• [Exercise aim] Determine how many lines in the entries below contain "graphics", and output that number alone.

Extracted records:
------------
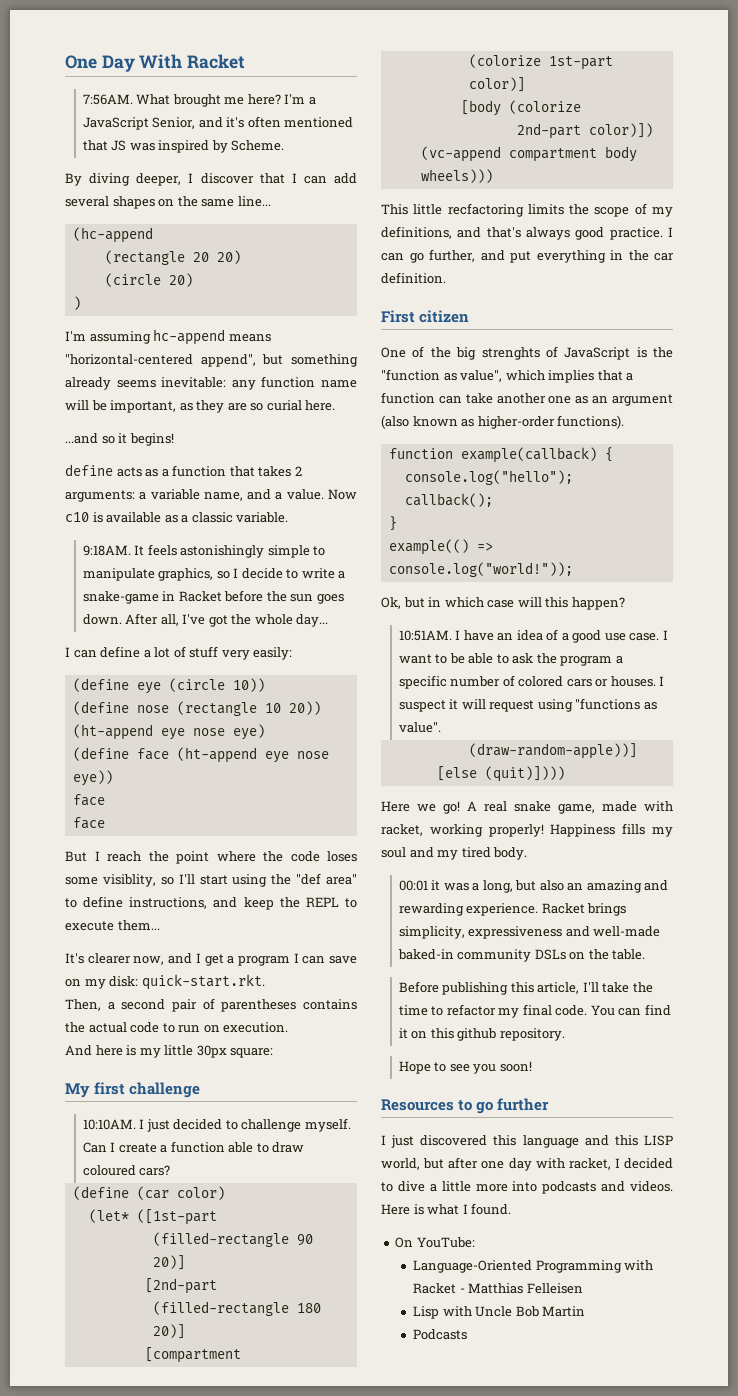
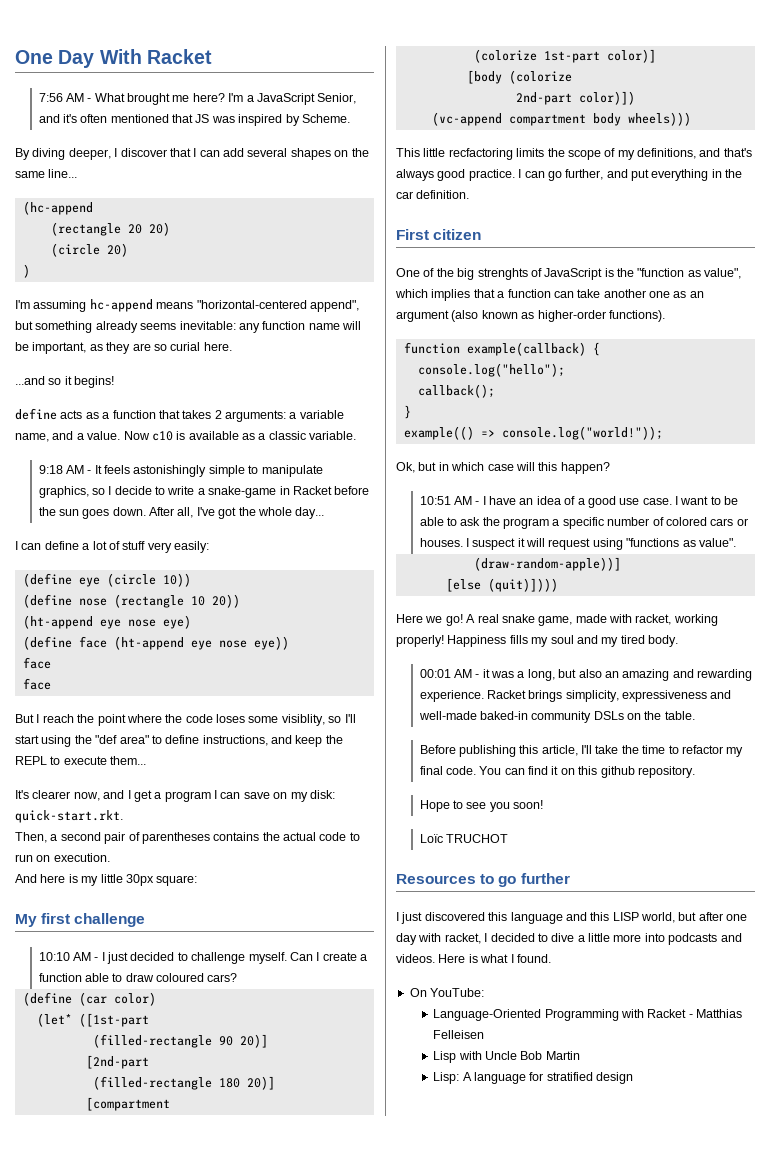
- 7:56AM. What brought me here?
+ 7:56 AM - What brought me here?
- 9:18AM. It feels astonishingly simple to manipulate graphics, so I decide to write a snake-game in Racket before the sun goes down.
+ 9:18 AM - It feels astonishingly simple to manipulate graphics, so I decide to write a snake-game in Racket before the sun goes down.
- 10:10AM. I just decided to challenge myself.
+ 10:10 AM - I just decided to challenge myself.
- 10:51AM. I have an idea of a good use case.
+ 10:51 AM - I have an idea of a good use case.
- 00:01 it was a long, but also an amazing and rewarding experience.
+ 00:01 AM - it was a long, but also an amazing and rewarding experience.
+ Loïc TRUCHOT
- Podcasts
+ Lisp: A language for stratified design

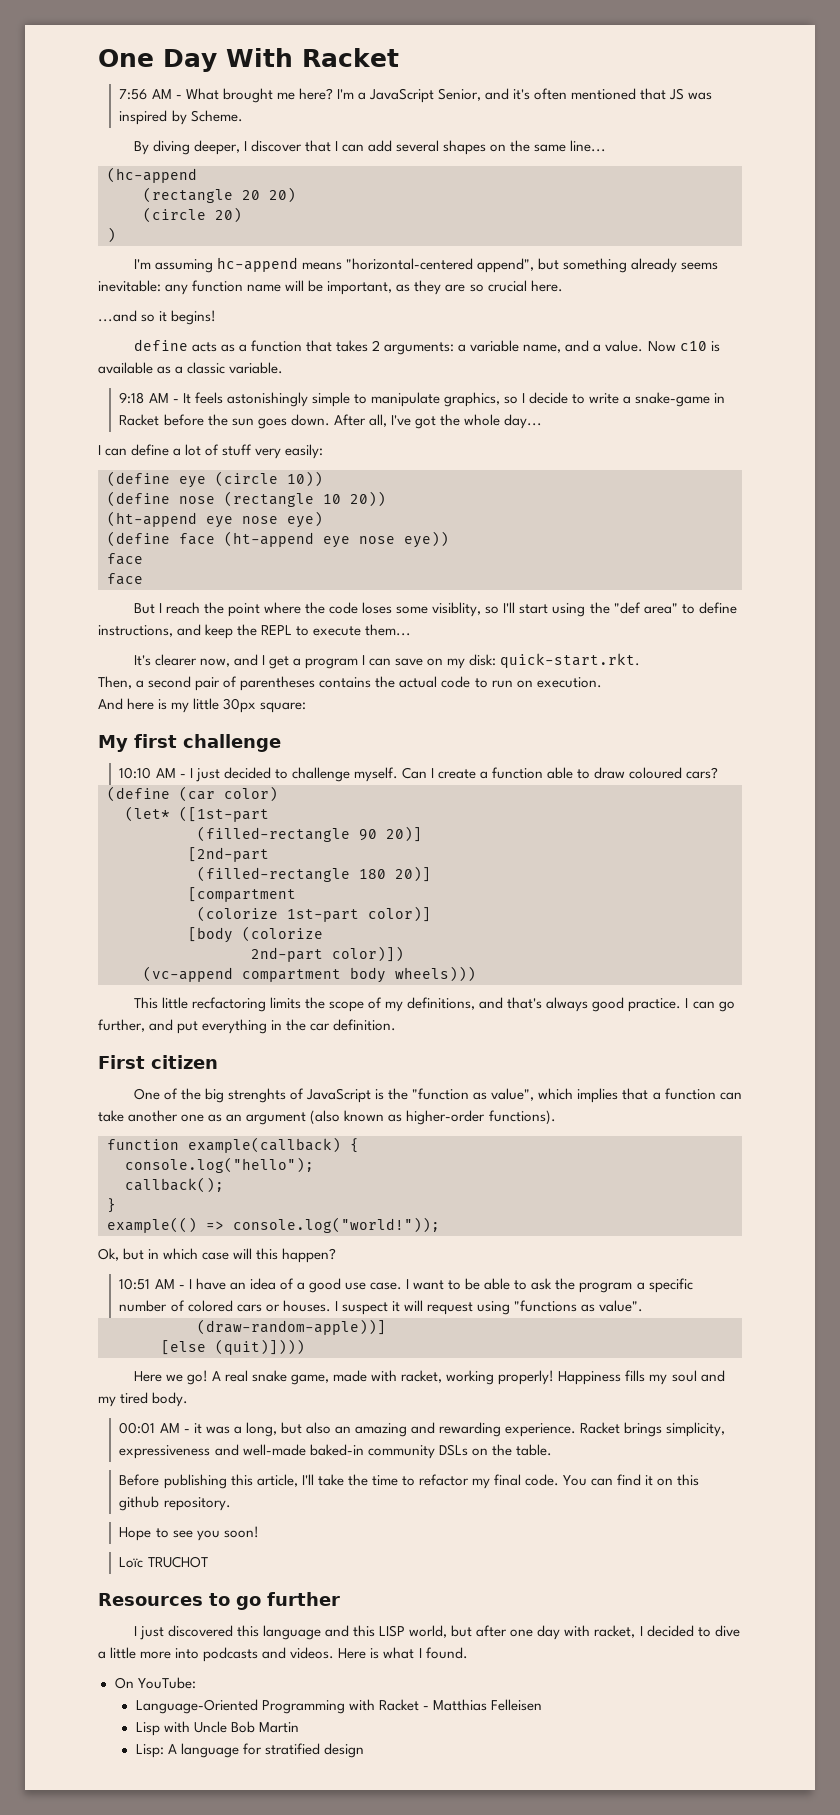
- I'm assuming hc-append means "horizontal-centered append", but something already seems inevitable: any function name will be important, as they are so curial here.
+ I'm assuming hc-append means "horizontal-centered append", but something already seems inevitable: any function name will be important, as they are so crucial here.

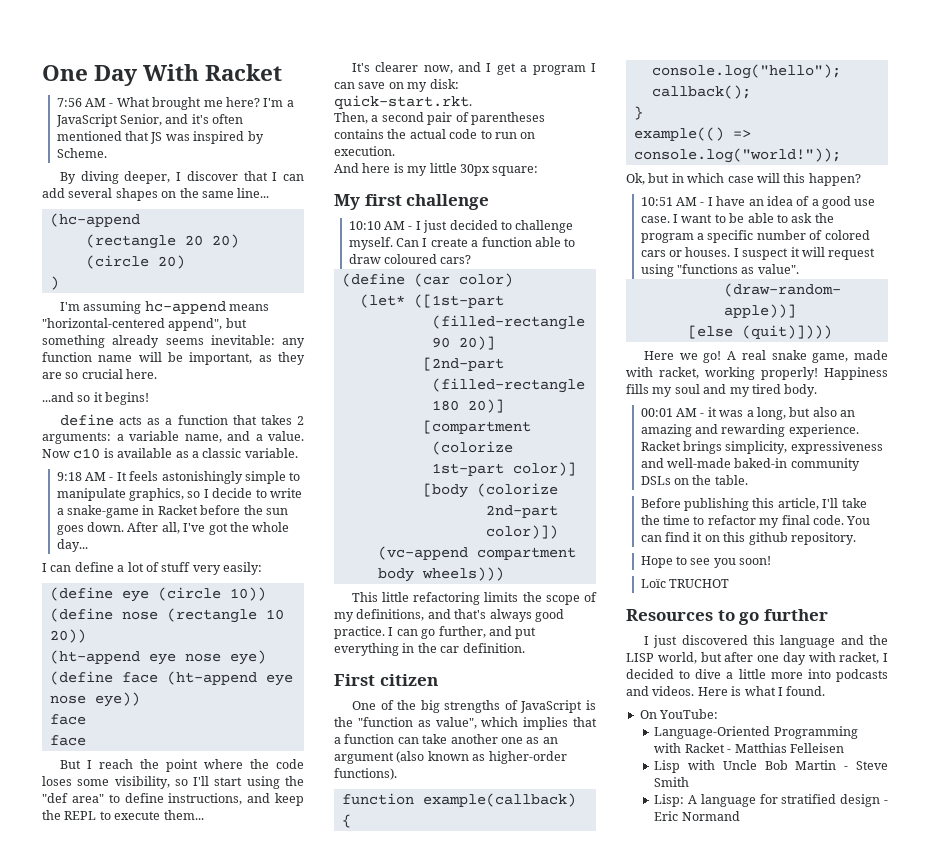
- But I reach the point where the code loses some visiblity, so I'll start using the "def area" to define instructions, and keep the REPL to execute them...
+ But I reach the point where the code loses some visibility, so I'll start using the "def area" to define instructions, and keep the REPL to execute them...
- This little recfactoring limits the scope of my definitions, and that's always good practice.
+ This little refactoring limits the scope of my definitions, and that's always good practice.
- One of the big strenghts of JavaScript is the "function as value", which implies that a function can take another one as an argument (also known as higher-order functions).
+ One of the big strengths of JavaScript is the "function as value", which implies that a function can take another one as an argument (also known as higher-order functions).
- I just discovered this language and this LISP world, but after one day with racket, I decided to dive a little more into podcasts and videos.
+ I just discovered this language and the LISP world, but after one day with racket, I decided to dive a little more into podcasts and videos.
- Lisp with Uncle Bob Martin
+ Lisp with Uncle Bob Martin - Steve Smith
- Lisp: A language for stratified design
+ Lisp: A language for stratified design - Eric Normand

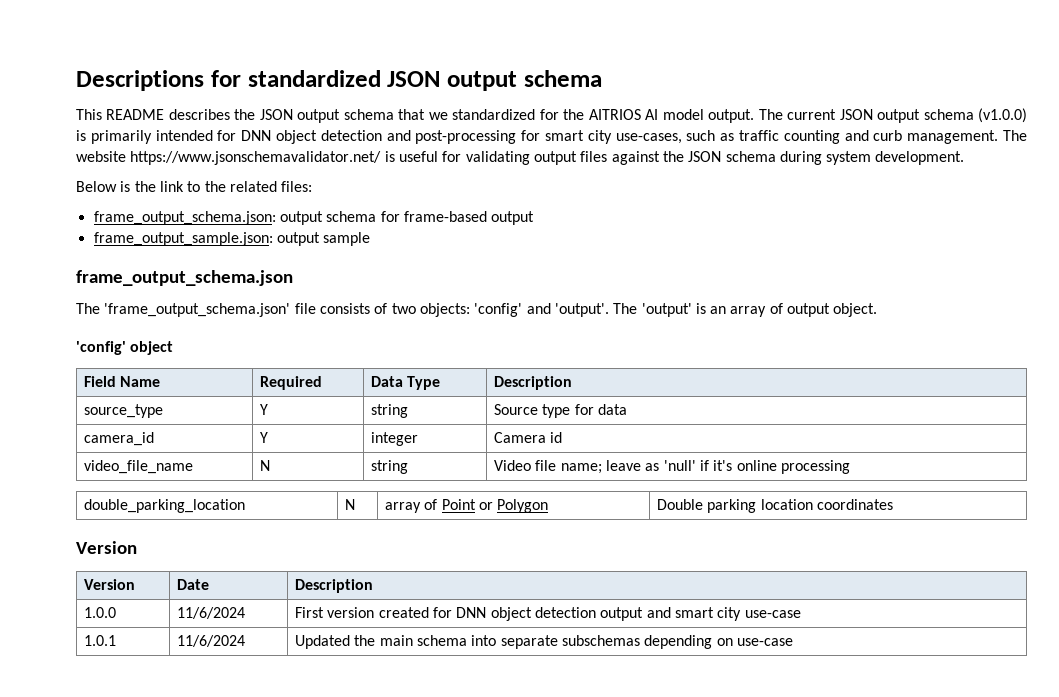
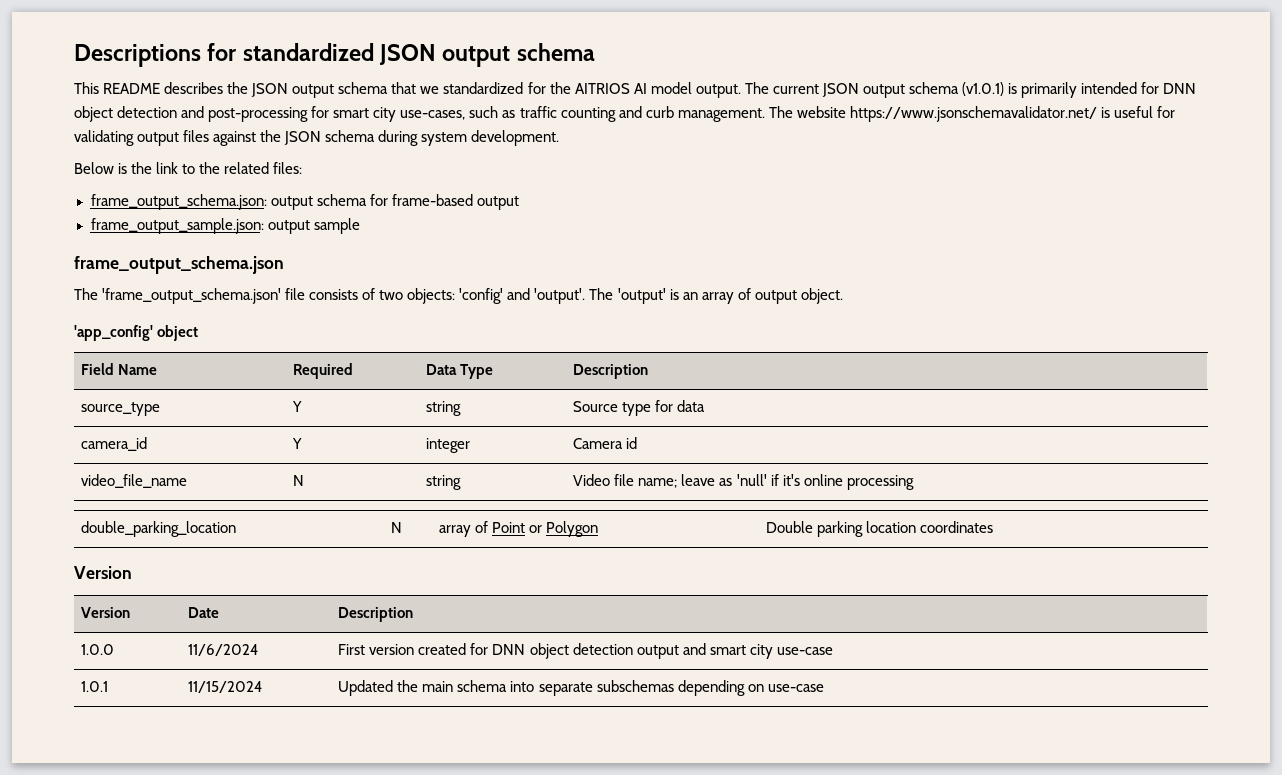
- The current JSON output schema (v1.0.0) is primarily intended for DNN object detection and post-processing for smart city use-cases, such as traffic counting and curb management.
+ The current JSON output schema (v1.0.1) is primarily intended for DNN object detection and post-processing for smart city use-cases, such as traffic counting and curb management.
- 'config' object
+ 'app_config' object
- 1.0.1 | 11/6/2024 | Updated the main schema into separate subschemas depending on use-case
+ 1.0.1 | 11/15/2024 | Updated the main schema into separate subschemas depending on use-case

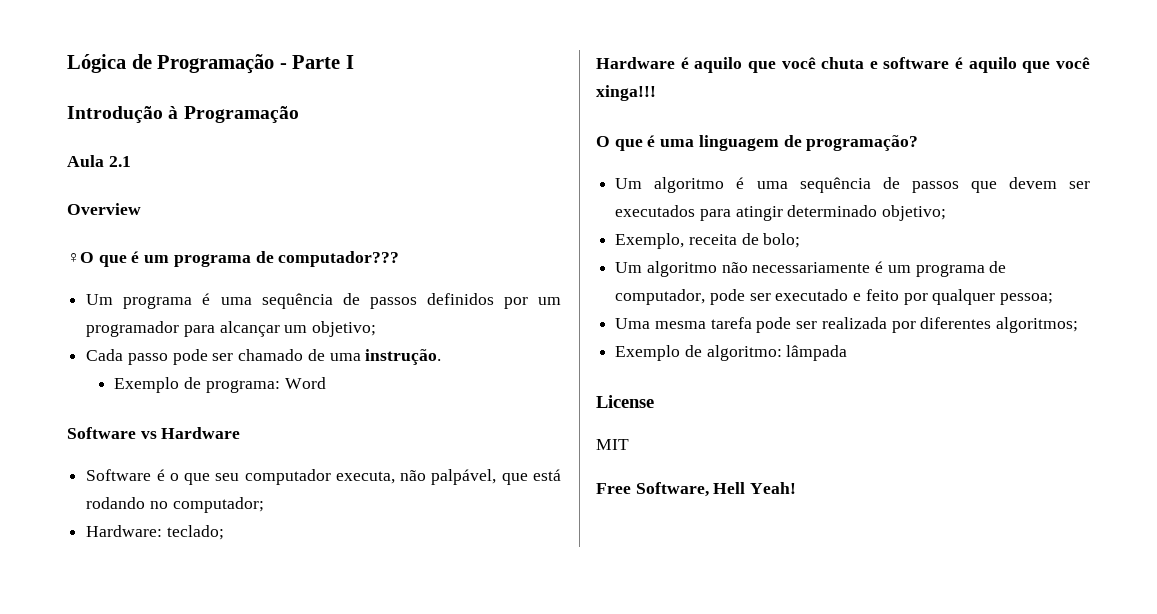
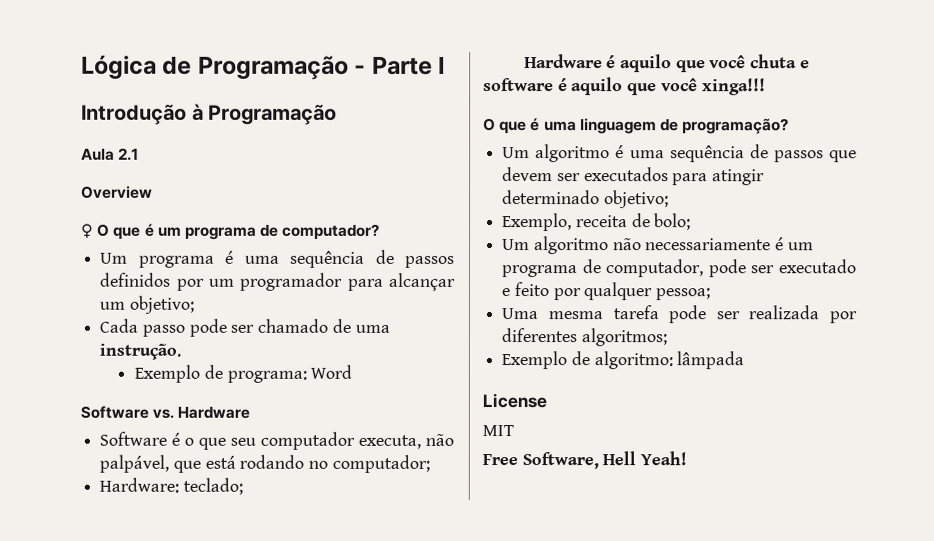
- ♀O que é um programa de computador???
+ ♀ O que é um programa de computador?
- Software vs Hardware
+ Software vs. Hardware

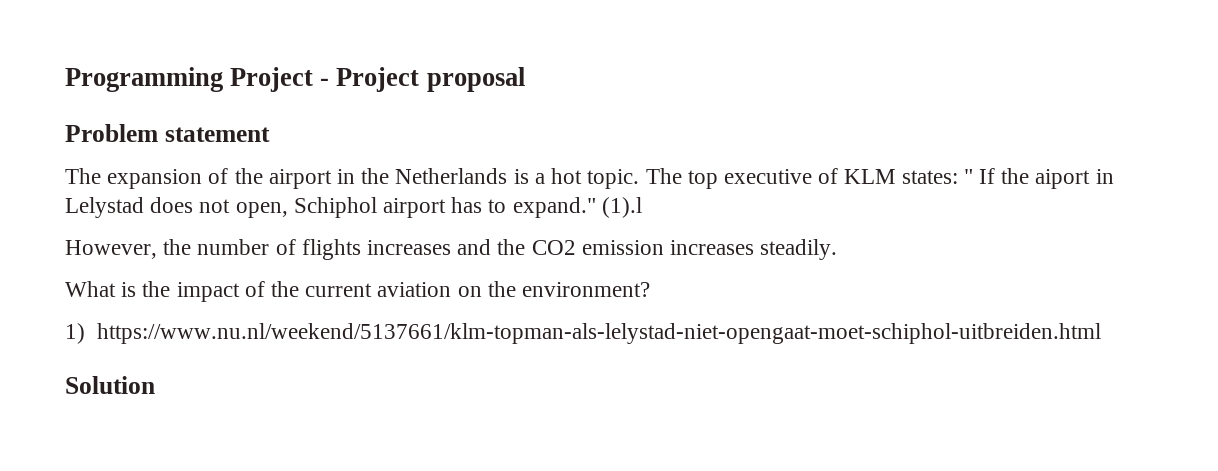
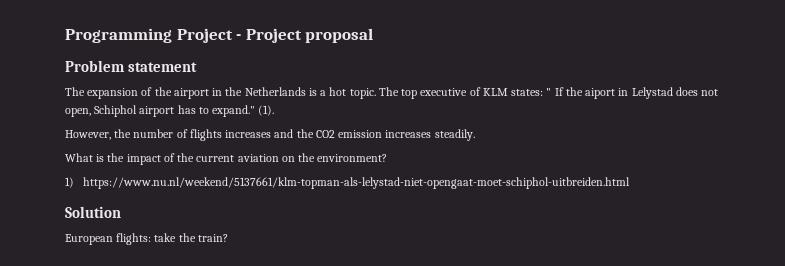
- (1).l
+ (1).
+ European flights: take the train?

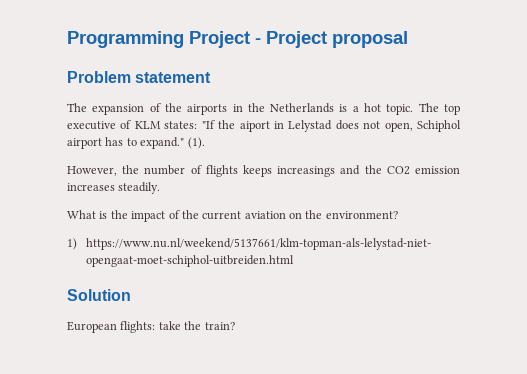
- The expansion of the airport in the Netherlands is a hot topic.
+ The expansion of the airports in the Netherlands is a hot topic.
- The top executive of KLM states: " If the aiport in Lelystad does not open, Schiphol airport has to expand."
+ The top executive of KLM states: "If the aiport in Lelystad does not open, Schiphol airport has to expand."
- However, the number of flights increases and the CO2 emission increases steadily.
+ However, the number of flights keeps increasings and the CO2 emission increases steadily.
------------
• [Task solution] 2